Last night I made potato leek soup with potatoes and onions and carrot and herbs from our garden. I served it with garlic toast with cheese. We started dinner with two whines, but eventually one ate the soup and one at the grilled cheese (it worked better when we put the toast together and called it that). I sat back and enjoyed both.
It was a chilly day, and soup was comforting and warm as the darkness gathered. Comfort food isn’t just for hard times; sometimes we just need to feel cozy at home.
What’s your favorite comfort food?
Potato Leek Soup
olive oil or butter
1 stalk celery, diced
1 large carrot (or equivalent), chopped in half rounds (or quarters if the carrot is fat)
1 ½ cups chopped leeks* (approximate)
salt and pepper
2 quarts broth **
5 medium potatoes, peeled and diced
2 sprigs rosemary
2 sprigs thyme
1 bay leaf
large splash heavy cream (optional, but recommended)
- Sauté the carrots, celery, and leeks until softened. Sprinkle with salt and pepper.
- Add the broth, potatoes, and herbs. Bring to just a boil and lower the heat. Simmer for a long time until the potatoes start to break down.
- Look at your soup and debate whether to bother puréeing it. Take a taste. Wonder if you should add milk like you usually do. Take a Facebook poll.
- Use an immersion blender to smooth out the soup, leaving some small chunks. Taste again.
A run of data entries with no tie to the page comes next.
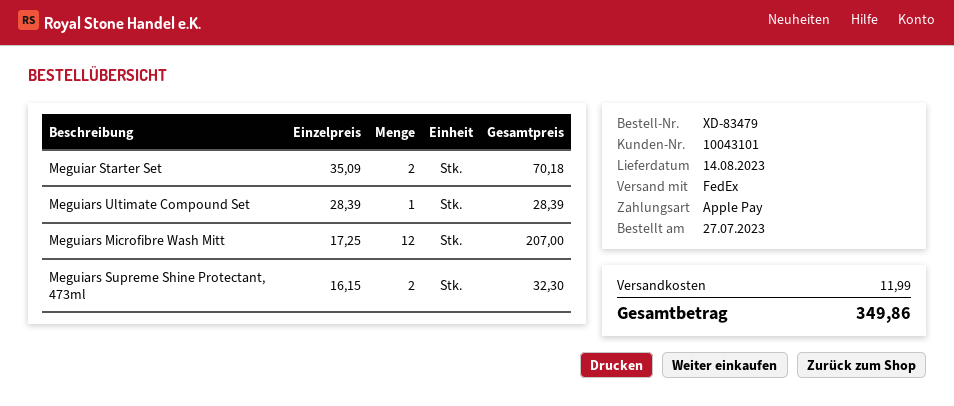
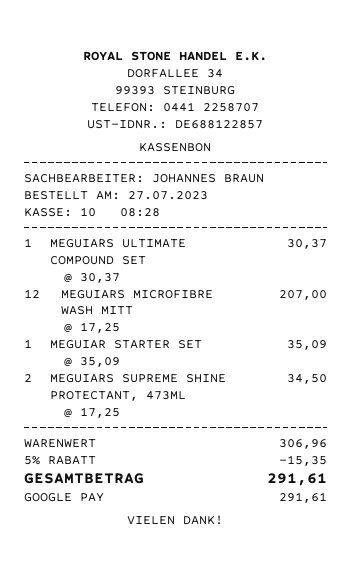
payment method: Apple Pay -> Google Pay
Meguiar Starter Set: 2 x 35.09 = 70.18 -> 1 x 35.09 = 35.09
Meguiars Ultimate Compound Set: 1 x 28.39 = 28.39 -> 1 x 30.37 = 30.37
Meguiars Supreme Shine Protectant, 473ml: 2 x 16.15 = 32.30 -> 2 x 17.25 = 34.50
discount: none -> 5% = 15.35
shipping: 11.99 -> none
total: 349.86 -> 291.61

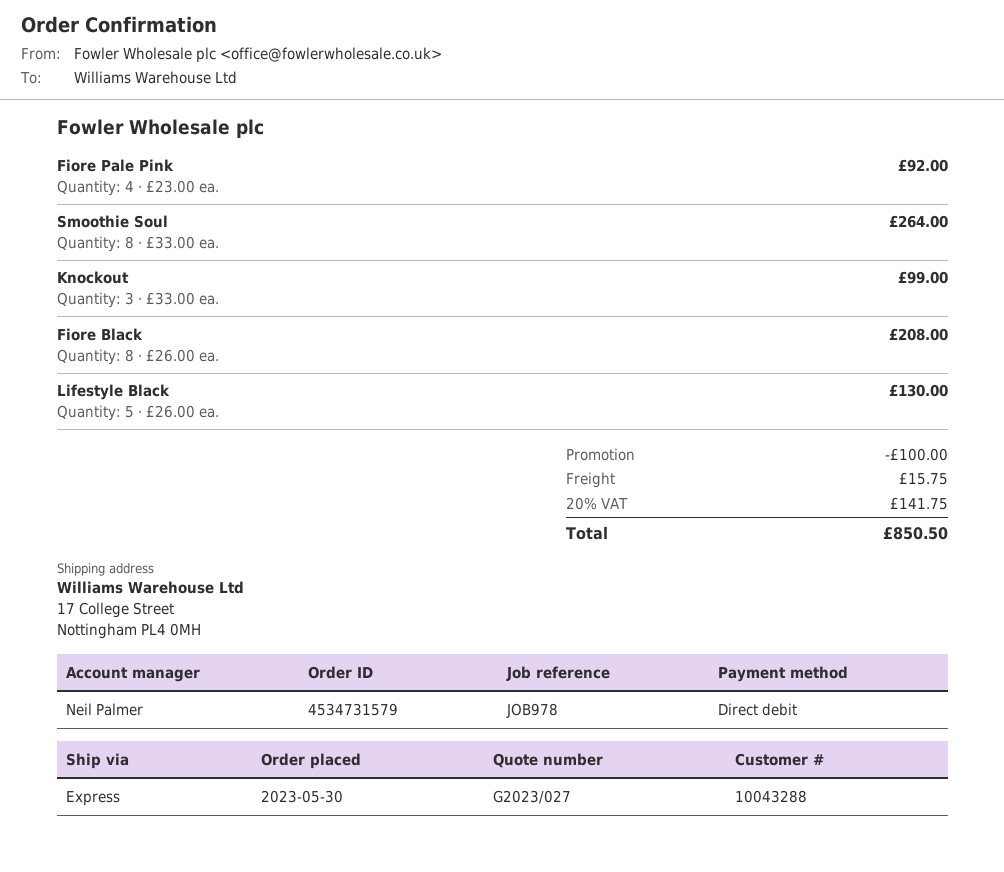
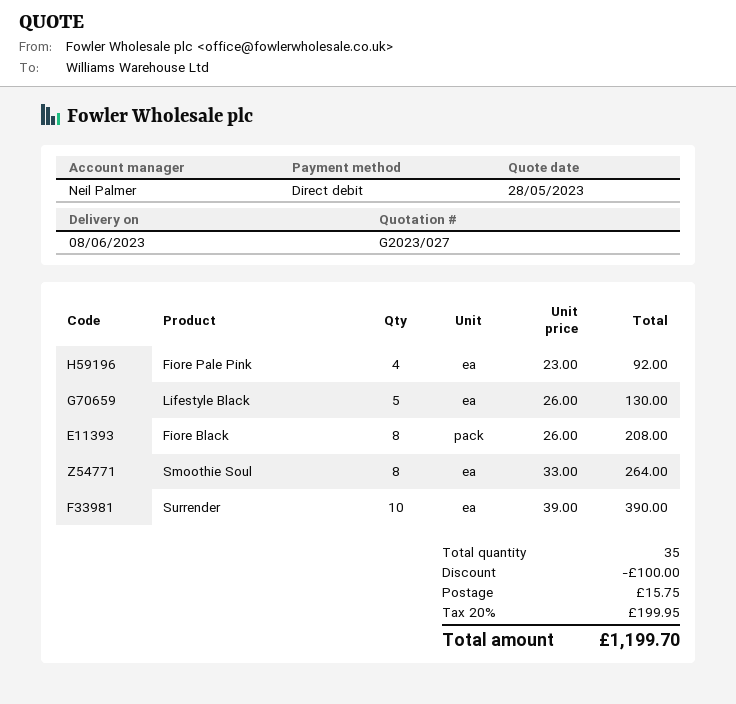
Knockout: 3 x 33.00 = 99.00 -> none
Surrender: none -> 10 x 39.00 = 390.00
tax: 20% = 141.75 -> 20% = 199.95
total: 850.50 -> 1199.70

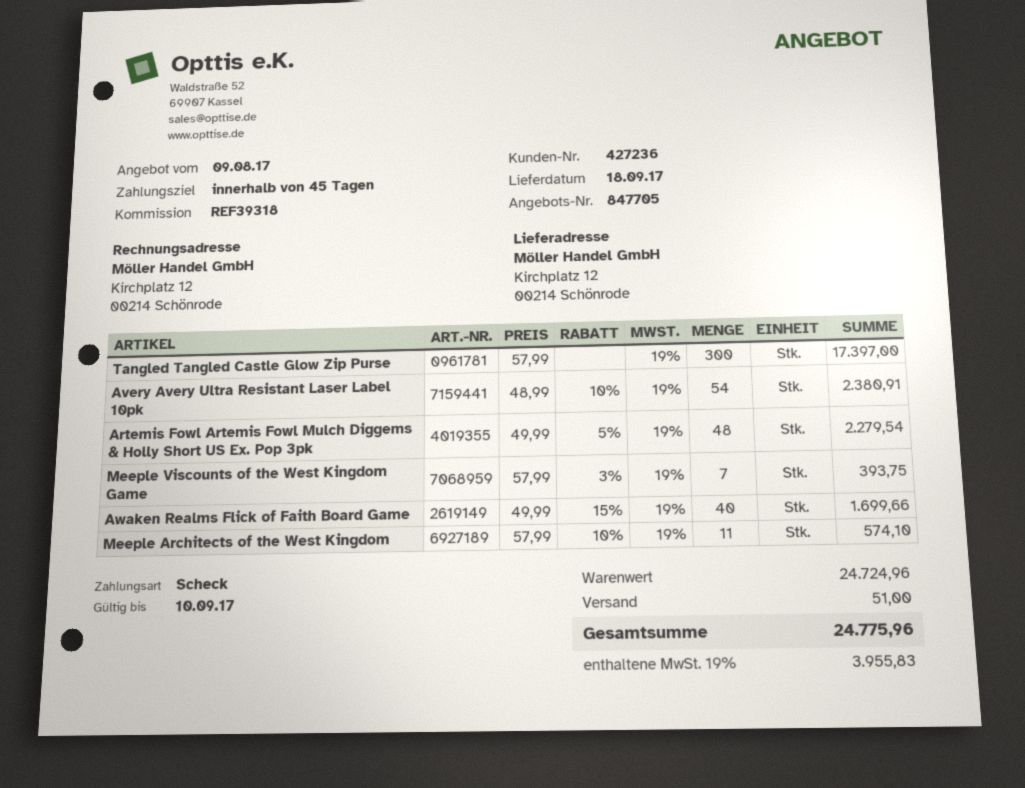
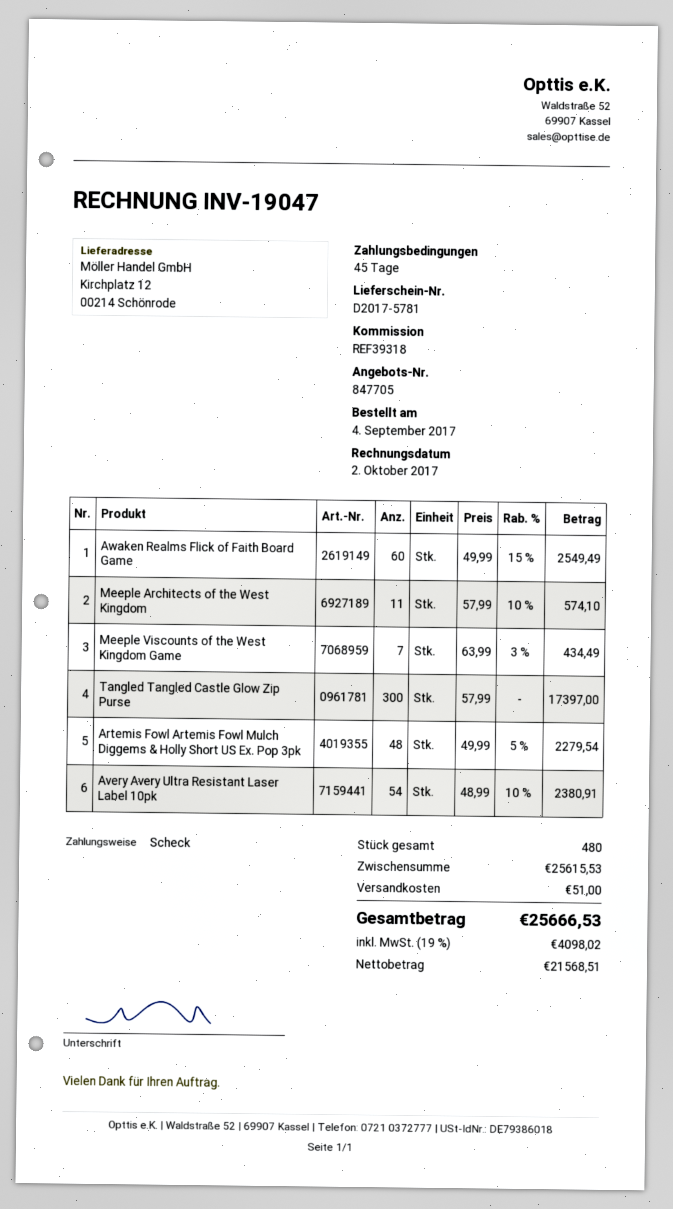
Meeple Viscounts of the West Kingdom Game: 7 x 57.99 - 3% = 393.75 -> 7 x 63.99 - 3% = 434.49
Awaken Realms Flick of Faith Board Game: 40 x 49.99 - 15% = 1699.66 -> 60 x 49.99 - 15% = 2549.49
subtotal: 24724.96 -> 25615.53
tax: 19% = 3955.83 -> 19% = 4098.02
total: 24775.96 -> 25666.53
Add a hefty splash of heavy cream if you have it.
- Serve with garlic toast, cheesy or not, and hope your kids will eat it without too much of a stink.
* I actually used Egyptian walking onions in this version. I included any green parts that looked vibrant. They fade as they cook, but still taste good.
** I used homemade chicken broth this time, because I happened to have it in my fridge and wasn’t in the mood for chicken soup, but I’ve made great soup with canned/boxed chicken or vegetable broth. I went heavier on the salt because I knew my base was lower in sodium.